• [ACTIVITY] Write out exactly, please, every line from the beginning of the entries to the line holding "a well-defined </span><em>VHDL</em><span>", and no pictures.

• [DATA SUPPLIED]

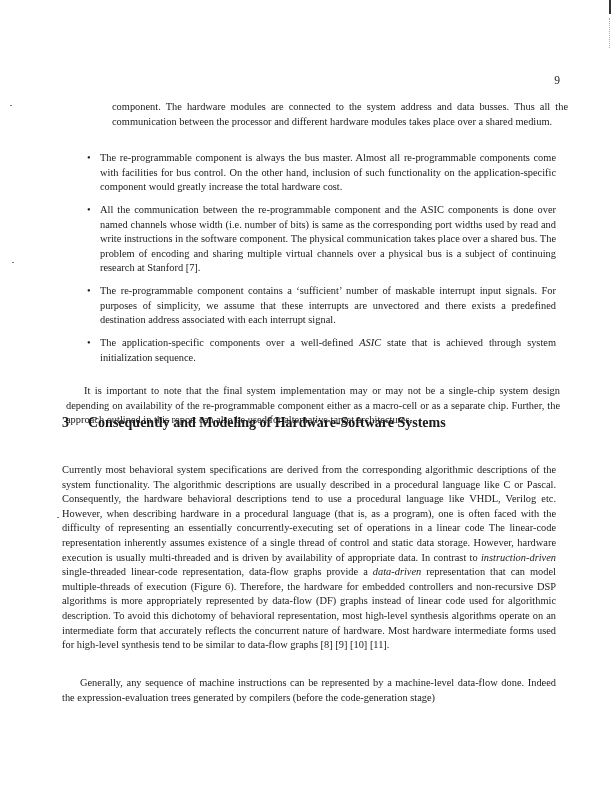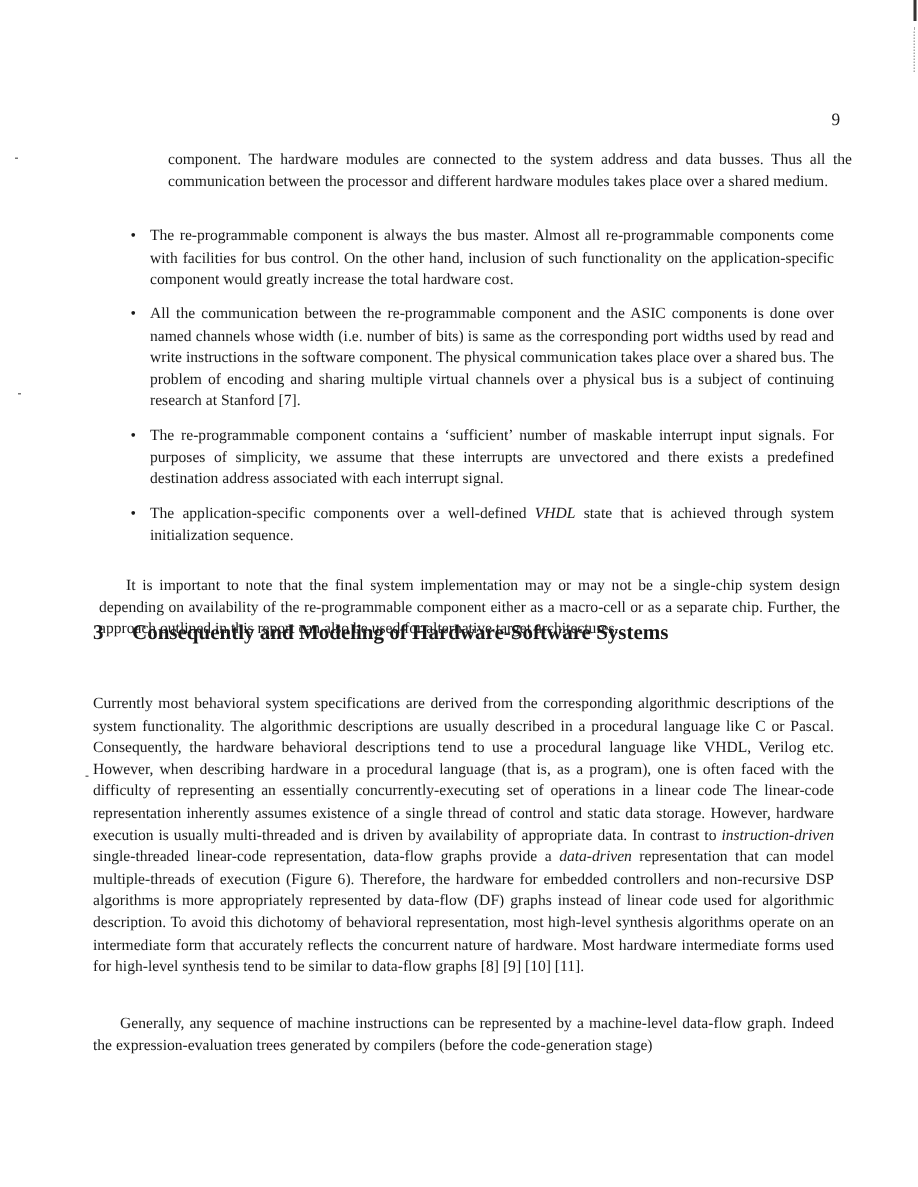--- a/index.html
+++ b/index.html
@@ -53,7 +53,7 @@
 
   <div class="bullet-item" style="top:336px;">
     <span class="bullet-dot">•</span>
-    <span><span>The application-specific components over a well-defined </span><em>VHDL</em><span> state that is achieved through system initialization sequence.</span></span>
+    <span><span>The application-specific components over a well-defined </span><em>ASIC</em><span> state that is achieved through system initialization sequence.</span></span>
   </div>
 
   <p class="text full-block para-indent" style="top:380px; margin:4px;">It is important to note that the final system implementation may or may not be a single-chip system design depending on availability of the re-programmable component either as a macro-cell or as a separate chip. Further, the approach outlined in this report can also be used for alternative target architectures.</p>

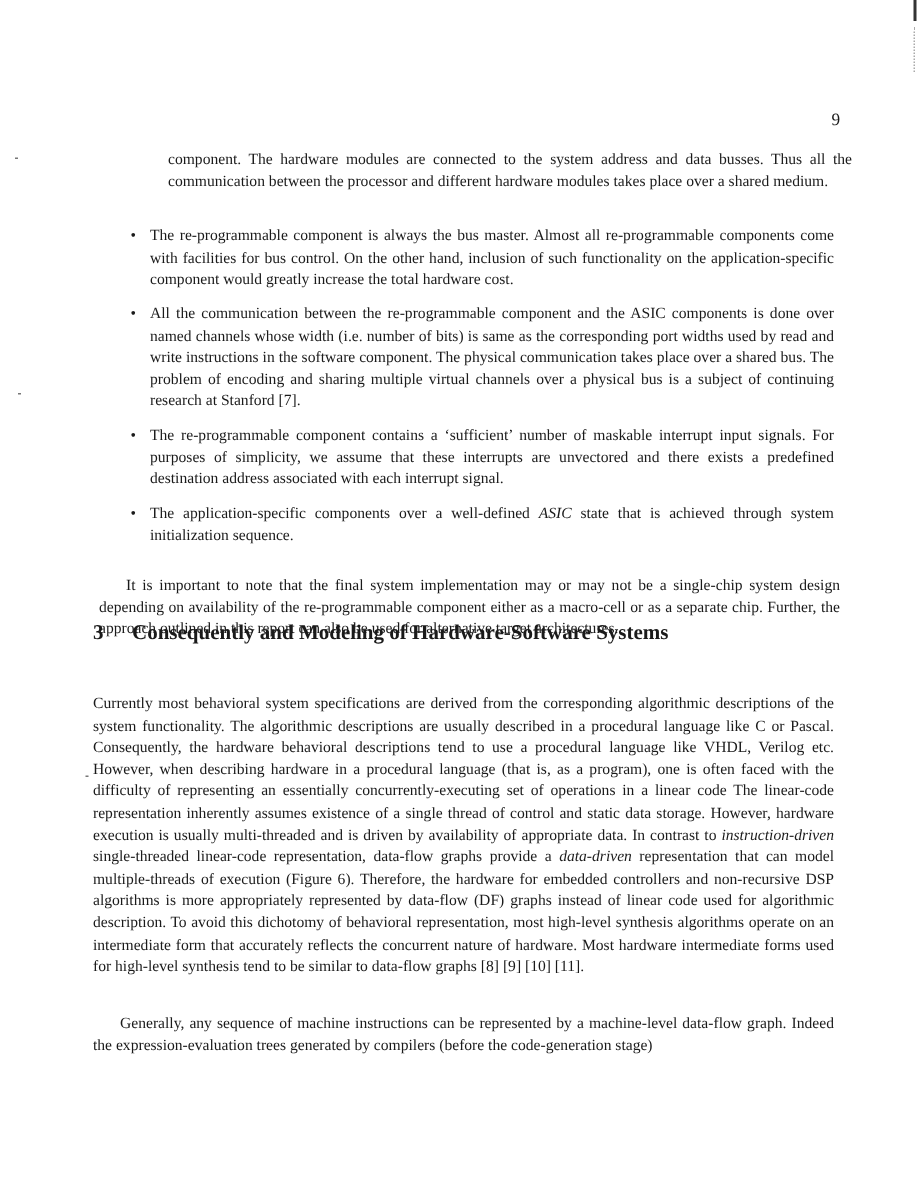--- a/index.html
+++ b/index.html
@@ -64,7 +64,7 @@
 
   <p class="text full-block" style="top:463px; margin:0;"><span>Currently most behavioral system specifications are derived from the corresponding algorithmic descriptions of the system functionality. The algorithmic descriptions are usually described in a procedural language like C or Pascal. Consequently, the hardware behavioral descriptions tend to use a procedural language like VHDL, Verilog etc. However, when describing hardware in a procedural language (that is, as a program), one is often faced with the difficulty of representing an essentially concurrently-executing set of operations in a linear code The linear-code representation inherently assumes existence of a single thread of control and static data storage. However, hardware execution is usually multi-threaded and is driven by availability of appropriate data. In contrast to </span><em>instruction-driven</em><span> single-threaded linear-code representation, data-flow graphs provide a </span><em>data-driven</em><span> representation that can model multiple-threads of execution (Figure 6). Therefore, the hardware for embedded controllers and non-recursive DSP algorithms is more appropriately represented by data-flow (DF) graphs instead of linear code used for algorithmic description. To avoid this dichotomy of behavioral representation, most high-level synthesis algorithms operate on an intermediate form that accurately reflects the concurrent nature of hardware. Most hardware intermediate forms used for high-level synthesis tend to be similar to data-flow graphs [8] [9] [10] [11].</span></p>
 
-  <p class="text full-block para-indent" style="top:676px; margin:0;">Generally, any sequence of machine instructions can be represented by a machine-level data-flow graph. Indeed the expression-evaluation trees generated by compilers (before the code-generation stage)</p>
+  <p class="text full-block para-indent" style="top:676px; margin:0;">Generally, any sequence of machine instructions can be represented by a machine-level data-flow done. Indeed the expression-evaluation trees generated by compilers (before the code-generation stage)</p>
 </div>
 
 </body></html>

• [SOLUTION]
--- a/index.html
+++ b/index.html
@@ -53,7 +53,7 @@
 
   <div class="bullet-item" style="top:336px;">
     <span class="bullet-dot">•</span>
-    <span><span>The application-specific components over a well-defined </span><em>VHDL</em><span> state that is achieved through system initialization sequence.</span></span>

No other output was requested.